Northfield is a city in Dakota and Rice counties in the State of Minnesota. It is mostly in Rice County, with a small portion in Dakota County. The population was 20,790 at the 2020 census.

History

Northfield was platted in 1856 by John W. North. Local legend says that the town was named for John North and a Mr. Field. North, realizing that the town straddled the proposed northern border of Rice county, went to the state capital to lobby to move the border one mile north. Northfield was founded by settlers from New England known as "Yankees" as part of New England's colonization of what was then the far west. It was an early agricultural center with many wheat and corn farms. The town also supported lumber and flour mills powered by the Cannon River. As the "wheat frontier" moved west, dairy operations and diversified farms replaced wheat-based agriculture. The region has since moved away from dairy and beef operations. Today it produces substantial crops of corn and soybeans, as well as hogs. The local cereal producer Malt-O-Meal is one of the few remnants of Northfield's historic wheat boom. The city's motto, "Cows, Colleges, and Contentment", reflects the influence of the dairy farms as well as its two liberal arts colleges, Carleton College and St. Olaf College.

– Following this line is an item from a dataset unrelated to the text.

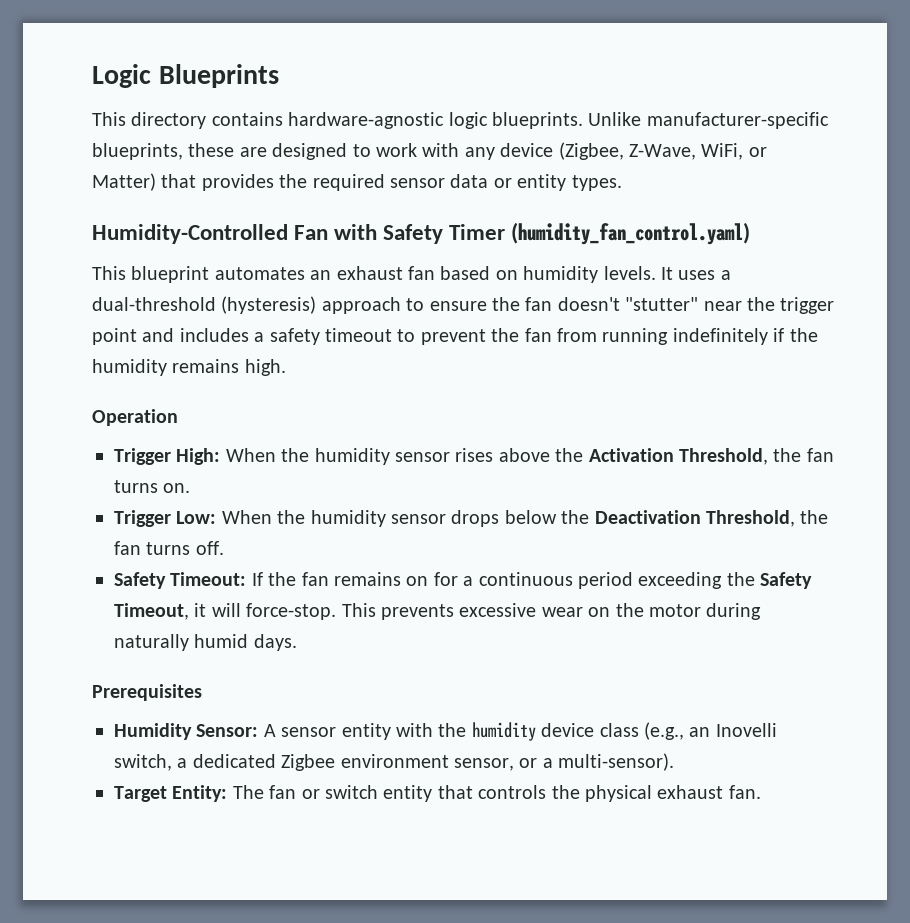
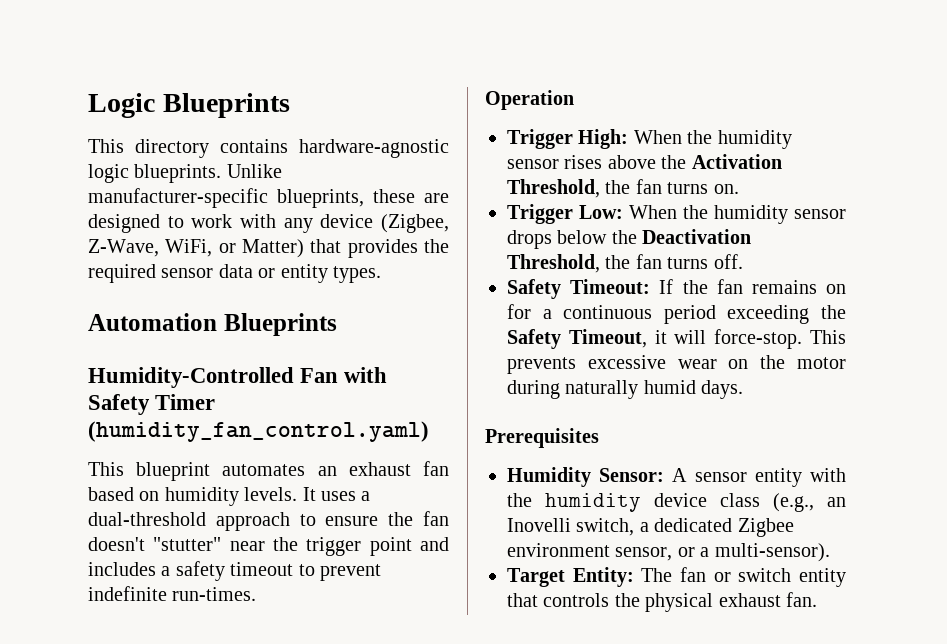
+ Automation Blueprints
- It uses a dual-threshold (hysteresis) approach to ensure the fan doesn't "stutter" near the trigger point and includes a safety timeout to prevent the fan from running indefinitely if the humidity remains high.
+ It uses a dual-threshold approach to ensure the fan doesn't "stutter" near the trigger point and includes a safety timeout to prevent indefinite run-times.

Since early in its history, Northfield has been a center of higher education. Carleton College (then Northfield College) was founded in 1866 by the Minnesota Conference of Congregational churches whose Congregation consisted of the "Yankee" settlers who had largely founded the town. These were people descended from the English Puritans who settled New England in the 1600s. Carleton soon established its campus on the northern edge of town. St. Olaf College was founded in 1874 on the western edge of town by Norwegian Lutheran immigrant pastors and farmers who were eager to preserve their faith and culture by training teachers and preachers. These two institutions, which today enroll more than 5,000 students, make Northfield a college town.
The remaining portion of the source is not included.